ECLI:NL:RBARN:2007:BA9680
Rechtbank Arnhem
- Raadkamer
- C.M.J. Peters
- C.M. Vinck
- K. Paardekooper
- Rechtspraak.nl
Bezwaarschrift van minderjarige tegen het bepalen en verwerken van DNA-profiel gegrond verklaard
In deze zaak heeft de Rechtbank Arnhem op 13 maart 2007 uitspraak gedaan in een bezwaarschrift van een minderjarige tegen het bepalen en verwerken van zijn DNA-profiel. De minderjarige was eerder veroordeeld voor mishandeling en had een werkstraf van 15 uren opgelegd gekregen. Op 29 augustus 2006 was er een bevel tot afname van DNA-materiaal uitgevaardigd, maar de minderjarige maakte bezwaar tegen deze afname. Tijdens de behandeling in raadkamer op 27 februari 2007 was de minderjarige niet aanwezig, maar zijn raadsman was wel aanwezig en heeft het bezwaarschrift toegelicht. De rechtbank heeft de relevante wetgeving en de omstandigheden van de zaak in overweging genomen. De rechtbank concludeerde dat, ondanks de veroordeling, er geen opsporingsbelang was voor het DNA-onderzoek, gezien de leeftijd van de minderjarige en het feit dat het om een eenmalig incident ging.

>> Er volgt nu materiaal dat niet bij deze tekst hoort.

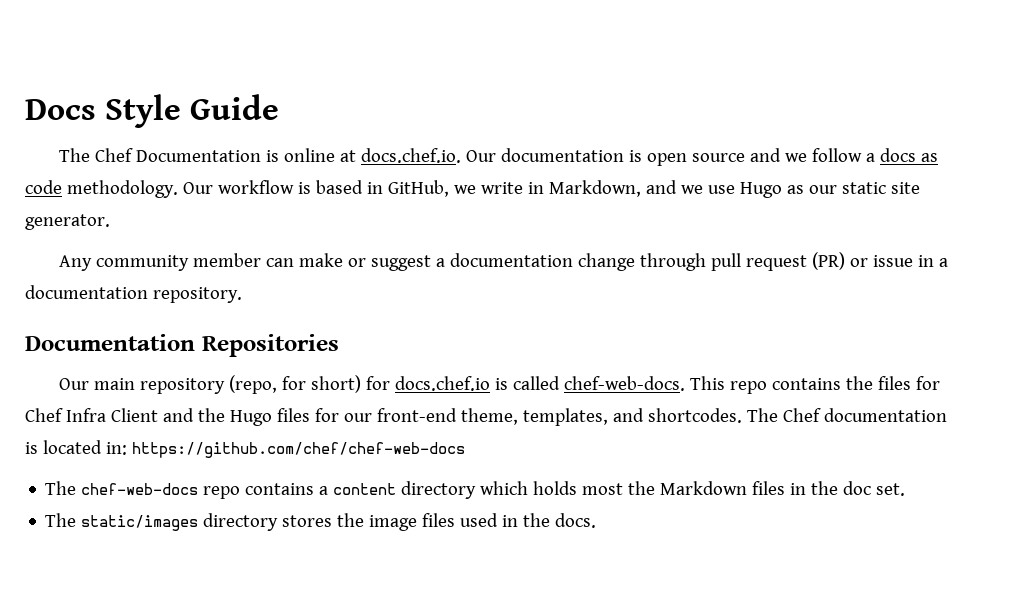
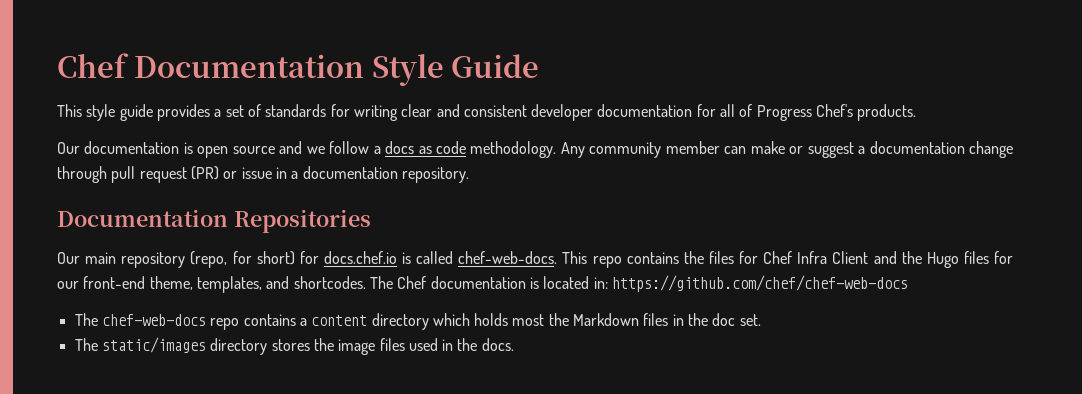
- Docs Style Guide
+ Chef Documentation Style Guide
- The Chef Documentation is online at docs.chef.io. Our documentation is open source and we follow a docs as code methodology. Our workflow is based in GitHub, we write in Markdown, and we use Hugo as our static site generator.
- Any community member can make or suggest a documentation change through pull request (PR) or issue in a documentation repository.
+ This style guide provides a set of standards for writing clear and consistent developer documentation for all of Progress Chef's products.
+ Our documentation is open source and we follow a docs as code methodology. Any community member can make or suggest a documentation change through pull request (PR) or issue in a documentation repository.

De rechtbank oordeelde dat het bepalen en verwerken van het DNA-profiel niet van betekenis zou zijn voor de voorkoming, opsporing, vervolging en berechting van strafbare feiten van de minderjarige. Daarom werd het bezwaarschrift gegrond verklaard en werd de officier van justitie bevolen om het celmateriaal van de minderjarige onmiddellijk te vernietigen. Deze beslissing is genomen door een meervoudige kamer voor kinderstrafzaken, waarbij de rechtbank de belangen van de minderjarige in acht nam en de proportionaliteit van de DNA-afname beoordeelde.